[Edit difference data]
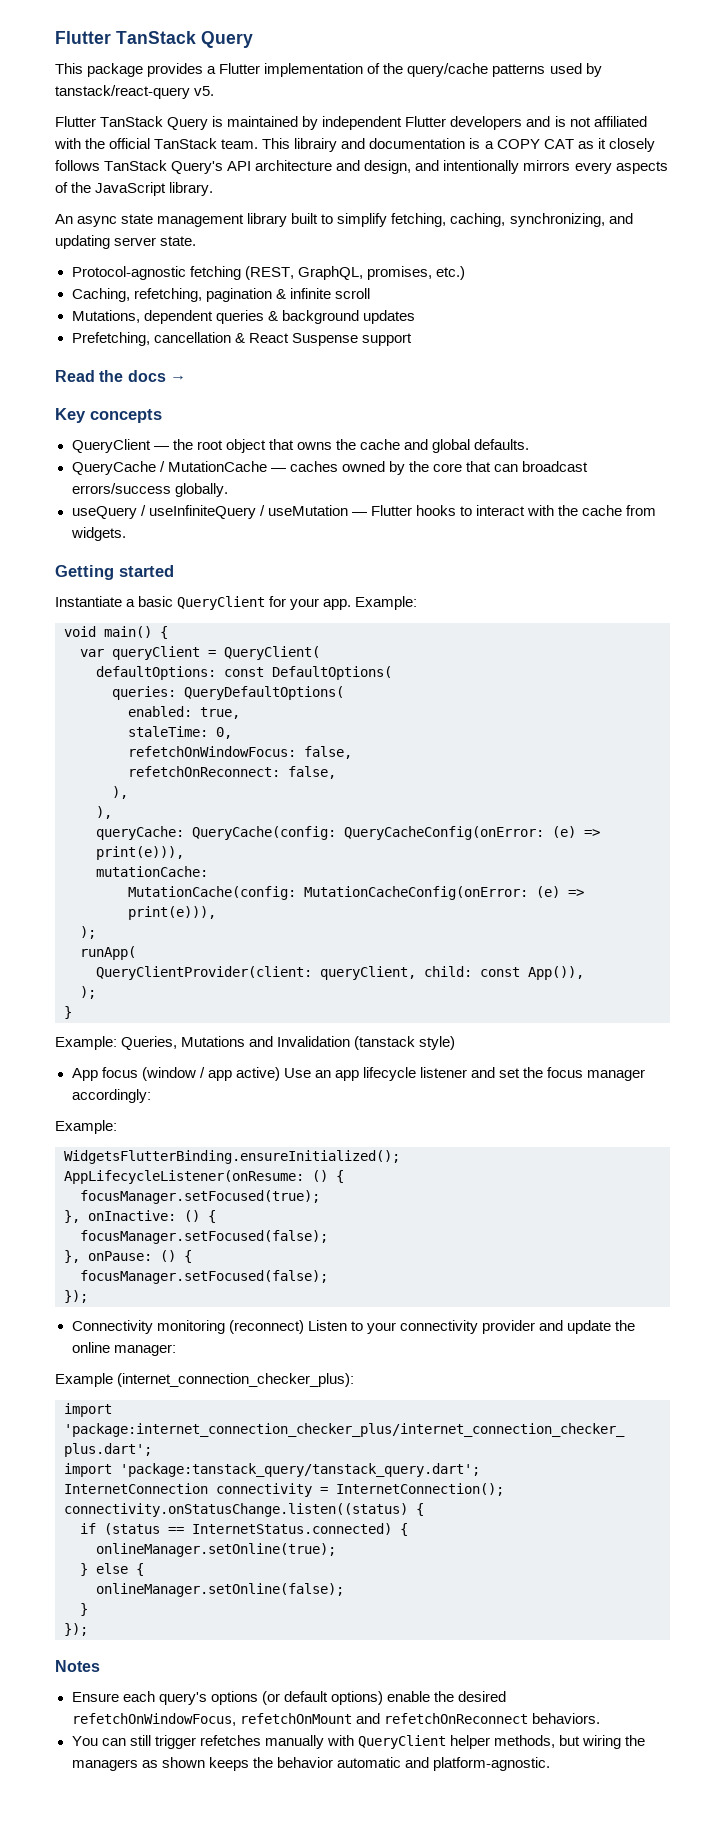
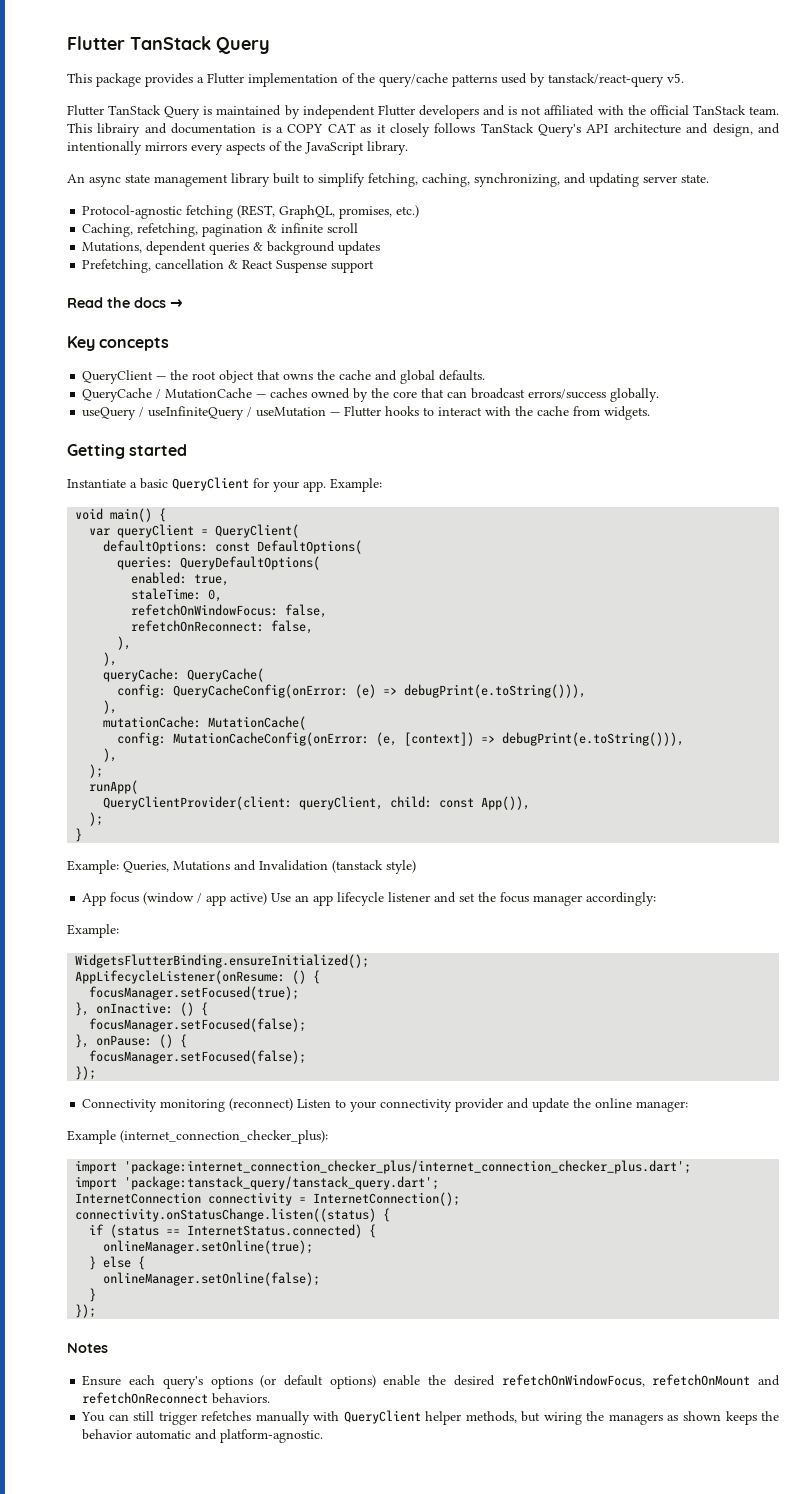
- queryCache: QueryCache(config: QueryCacheConfig(onError: (e) => print(e))),
+ queryCache: QueryCache(
+ config: QueryCacheConfig(onError: (e) => debugPrint(e.toString())),
+ ),
- mutationCache:
- MutationCache(config: MutationCacheConfig(onError: (e) => print(e))),
+ mutationCache: MutationCache(
+ config: MutationCacheConfig(onError: (e, [context]) => debugPrint(e.toString())),
+ ),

- **What you should do**
Output the entries above verbatim, with no picture included.

- **Exercise response**
- queryCache: QueryCache(config: QueryCacheConfig(onError: (e) => print(e))),
+ queryCache: QueryCache(
+ config: QueryCacheConfig(onError: (e) => debugPrint(e.toString())),
+ ),
- mutationCache:
- MutationCache(config: MutationCacheConfig(onError: (e) => print(e))),
+ mutationCache: MutationCache(
+ config: MutationCacheConfig(onError: (e, [context]) => debugPrint(e.toString())),
+ ),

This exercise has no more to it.